===== Information shown =====

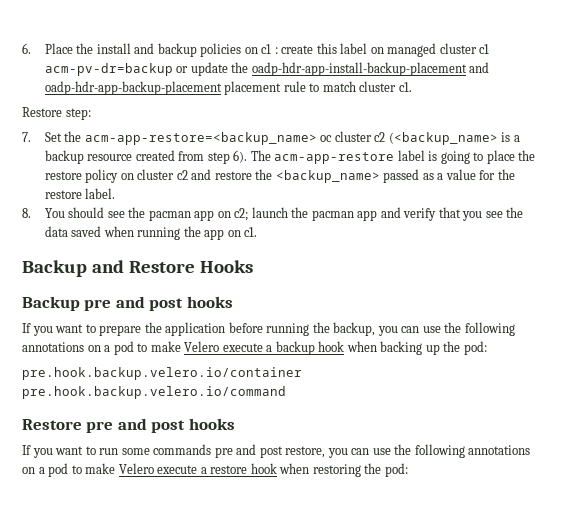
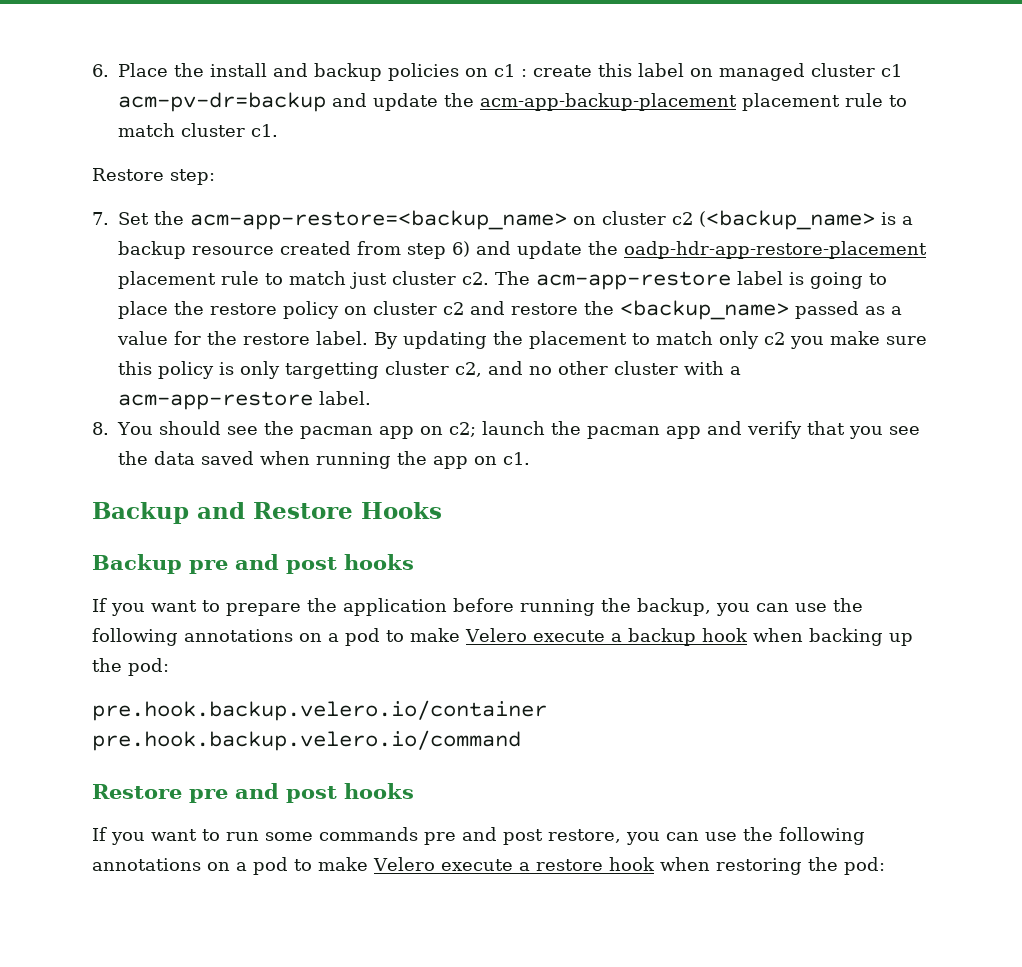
- 6. Place the install and backup policies on c1 : create this label on managed cluster c1 acm-pv-dr=backup or update the oadp-hdr-app-install-backup-placement and oadp-hdr-app-backup-placement placement rule to match cluster c1.
+ 6. Place the install and backup policies on c1 : create this label on managed cluster c1 acm-pv-dr=backup and update the acm-app-backup-placement placement rule to match cluster c1.
- 7. Set the acm-app-restore=<backup_name> oc cluster c2 (<backup_name> is a backup resource created from step 6).
+ 7. Set the acm-app-restore=<backup_name> on cluster c2 (<backup_name> is a backup resource created from step 6) and update the oadp-hdr-app-restore-placement placement rule to match just cluster c2.
+ By updating the placement to match only c2 you make sure this policy is only targetting cluster c2, and no other cluster with a acm-app-restore label.

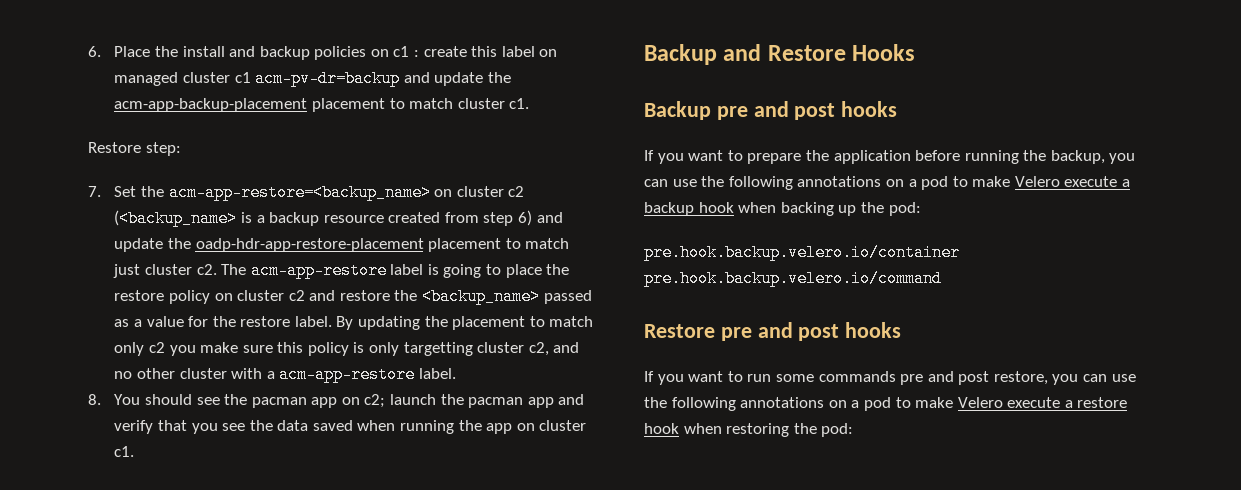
- 6. Place the install and backup policies on c1 : create this label on managed cluster c1 acm-pv-dr=backup and update the acm-app-backup-placement placement rule to match cluster c1.
+ 6. Place the install and backup policies on c1 : create this label on managed cluster c1 acm-pv-dr=backup and update the acm-app-backup-placement placement to match cluster c1.
- 7. Set the acm-app-restore=<backup_name> on cluster c2 (<backup_name> is a backup resource created from step 6) and update the oadp-hdr-app-restore-placement placement rule to match just cluster c2.
+ 7. Set the acm-app-restore=<backup_name> on cluster c2 (<backup_name> is a backup resource created from step 6) and update the oadp-hdr-app-restore-placement placement to match just cluster c2.
- 8. You should see the pacman app on c2; launch the pacman app and verify that you see the data saved when running the app on c1.
+ 8. You should see the pacman app on c2; launch the pacman app and verify that you see the data saved when running the app on cluster c1.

=====

Problem details> Only the lines from the start of the material through the line containing "- 8. You should" should be transcribed. Pictures stay out.

Output for this task>
- 6. Place the install and backup policies on c1 : create this label on managed cluster c1 acm-pv-dr=backup or update the oadp-hdr-app-install-backup-placement and oadp-hdr-app-backup-placement placement rule to match cluster c1.
+ 6. Place the install and backup policies on c1 : create this label on managed cluster c1 acm-pv-dr=backup and update the acm-app-backup-placement placement rule to match cluster c1.
- 7. Set the acm-app-restore=<backup_name> oc cluster c2 (<backup_name> is a backup resource created from step 6).
+ 7. Set the acm-app-restore=<backup_name> on cluster c2 (<backup_name> is a backup resource created from step 6) and update the oadp-hdr-app-restore-placement placement rule to match just cluster c2.
+ By updating the placement to match only c2 you make sure this policy is only targetting cluster c2, and no other cluster with a acm-app-restore label.

- 6. Place the install and backup policies on c1 : create this label on managed cluster c1 acm-pv-dr=backup and update the acm-app-backup-placement placement rule to match cluster c1.
+ 6. Place the install and backup policies on c1 : create this label on managed cluster c1 acm-pv-dr=backup and update the acm-app-backup-placement placement to match cluster c1.
- 7. Set the acm-app-restore=<backup_name> on cluster c2 (<backup_name> is a backup resource created from step 6) and update the oadp-hdr-app-restore-placement placement rule to match just cluster c2.
+ 7. Set the acm-app-restore=<backup_name> on cluster c2 (<backup_name> is a backup resource created from step 6) and update the oadp-hdr-app-restore-placement placement to match just cluster c2.
- 8. You should see the pacman app on c2; launch the pacman app and verify that you see the data saved when running the app on c1.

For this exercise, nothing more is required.